The Greek NLP Benchmark

This repository benchmarks Greek-capable language models across seven supported NLP tasks: Grammatical Error Correction (GEC), Machine Translation (MT), Intent Classification, Legal Text Classification, Named Entity Recognition (NER), Part-of-Speech (POS) Tagging, and Summarization. It brings together the task datasets, task-specific prompting logic, a unified Python runner, and Colab notebooks for repeated evaluation with Ollama-based local models. The repository also preserves older exploratory notebooks and analyses under misc/, but the main runnable benchmark surface is now organized around the current seven-task suite and its task-specific Colab entrypoints.

Guidelines

Explore the Greek datasets in data.csv.
Use the reorganized Colab notebooks under notebooks/colab.
Legacy exploratory notebooks now live under misc/notebooks.

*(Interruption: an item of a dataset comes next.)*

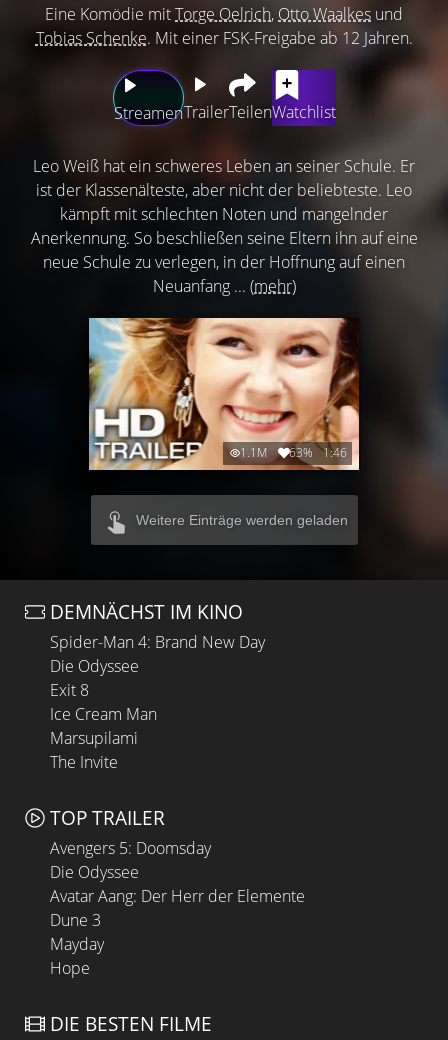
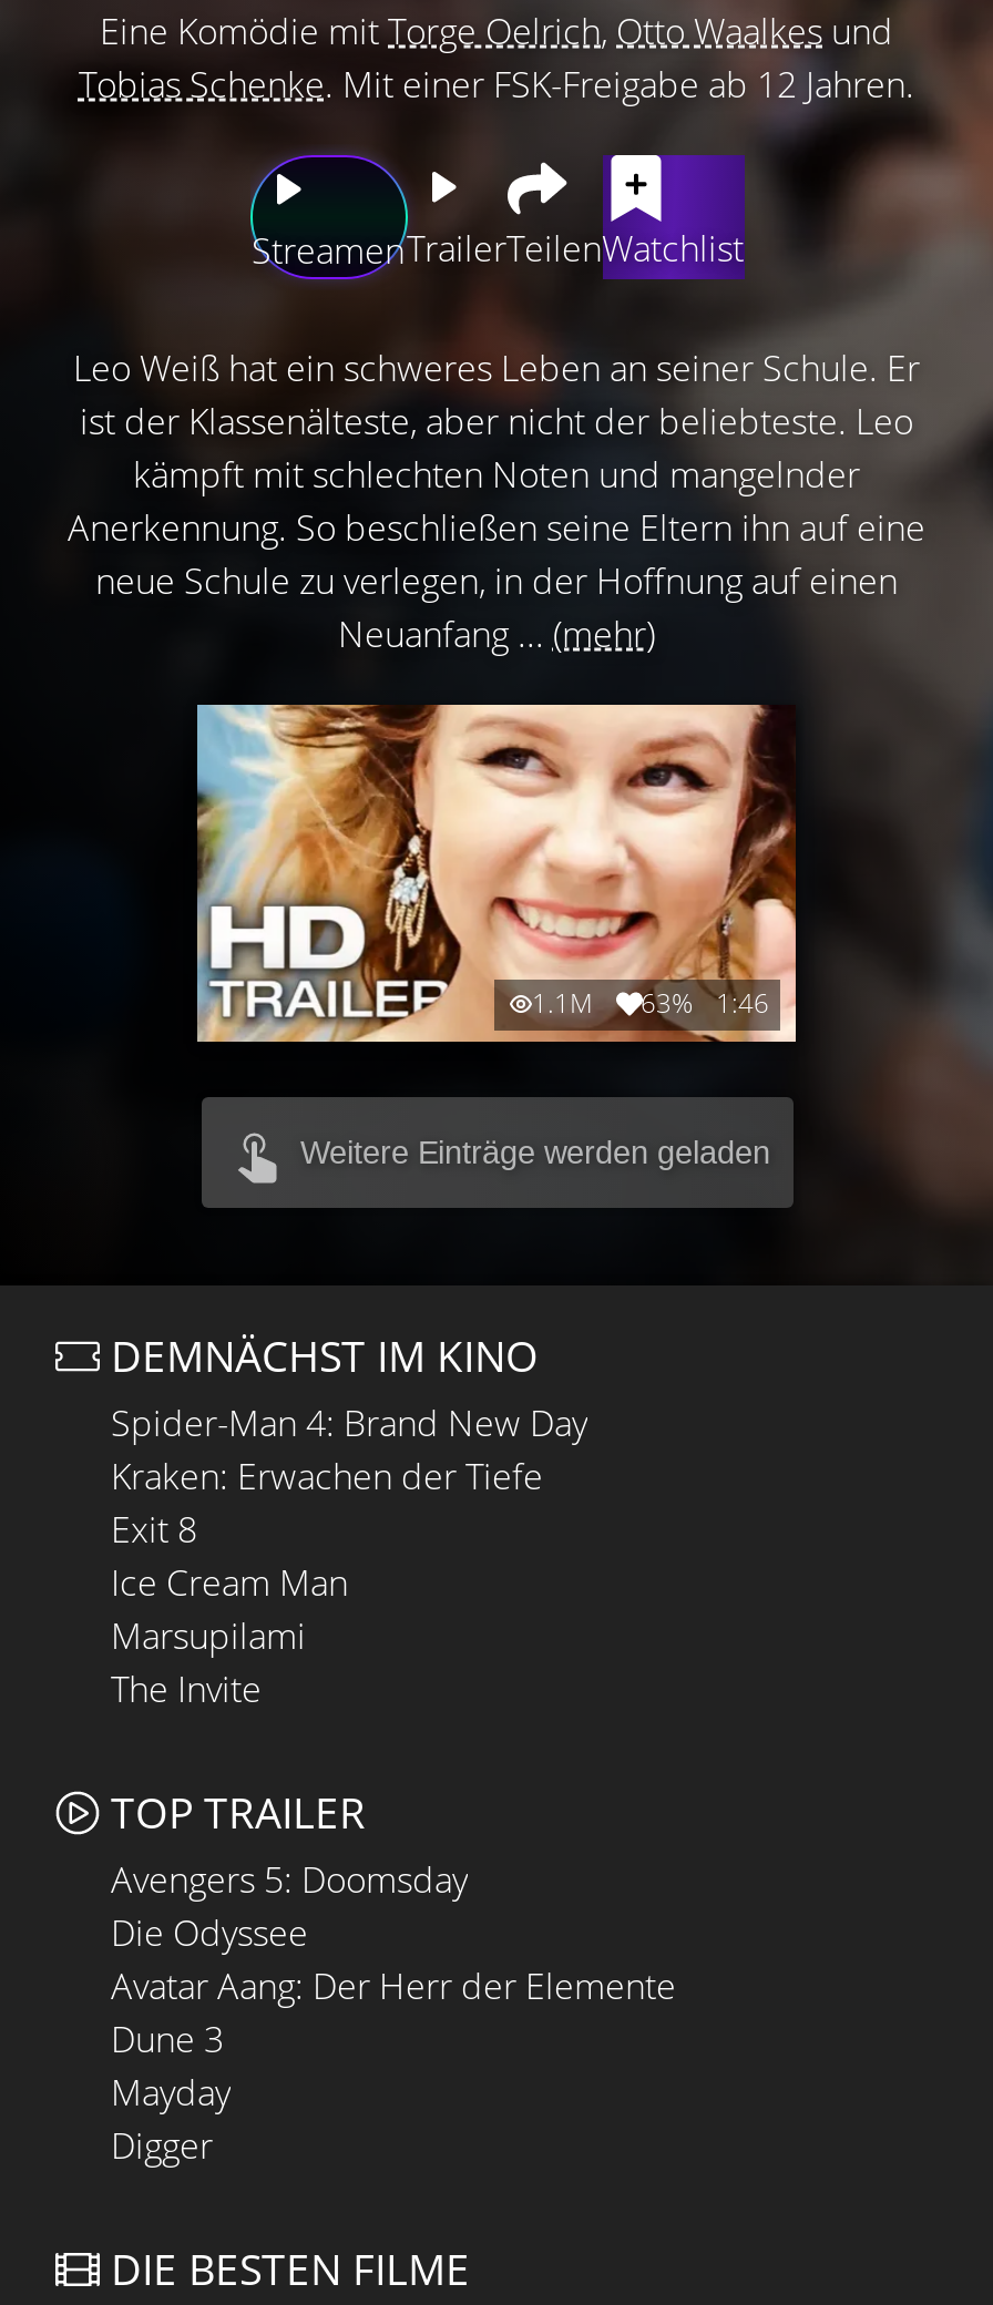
[50,655,139,677] Die Odyssee -> [111,1452,543,1500] Kraken: Erwachen der Tiefe
[50,957,90,979] Hope -> [111,2121,213,2169] Digger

Running The Benchmark Suite

The supported task set is:

gec
machine_translation
intent_classification
legal_classification
ner
pos
summarization

Setup

Create and activate a virtual environment.
Install the dependencies:

pip install -r requirements.txt

Start Ollama and pull the models you want to compare, for example:

ollama pull qwen2.5:7b-instruct
ollama pull aya-expanse:8b
ollama pull llama3.1:8b

Unified Python Runner

Use scripts/run_all_benchmarks.py to run one task or the whole benchmark suite.

Run all supported tasks:

python scripts/run_all_benchmarks.py --task all --models qwen2.5:7b-instruct aya-expanse:8b llama3.1:8b --sample-size 100

Run a single task:

python scripts/run_all_benchmarks.py --task ner --models qwen2.5:7b-instruct llama3.1:8b --sample-size 100

Run on the full available dataset for a task:

python scripts/run_all_benchmarks.py --task summarization --sample-size 0

Run a deterministic capped test-set profile that keeps the already small tasks full and trims only the large ones using the first instances:

python scripts/run_all_benchmarks.py --task all --sample-size 0 --task-cap-profile reasonable

Run repeated Monte Carlo-style sampled evaluations (mean + SEM):

python scripts/run_all_benchmarks.py --task all --sample-size 100 --repeats 5

The compatibility entrypoint suite_benchmark.py forwards to the same runner, so this also works:

python suite_benchmark.py --task all

Outputs are written under results/full_benchmark_suite/.

For long-running server work, a clearer layout is to keep sampled and full-dataset runs separate, for example:

results/server_runs/
  completed_runs/
    20260326_235652_full_suite_default_models_sample100_volume_labels/
  full_test_set/
    20260327_XXXXXX_full_suite_default_models_full_test/

Pass --output-dir explicitly when you want to keep a run in one of these directories.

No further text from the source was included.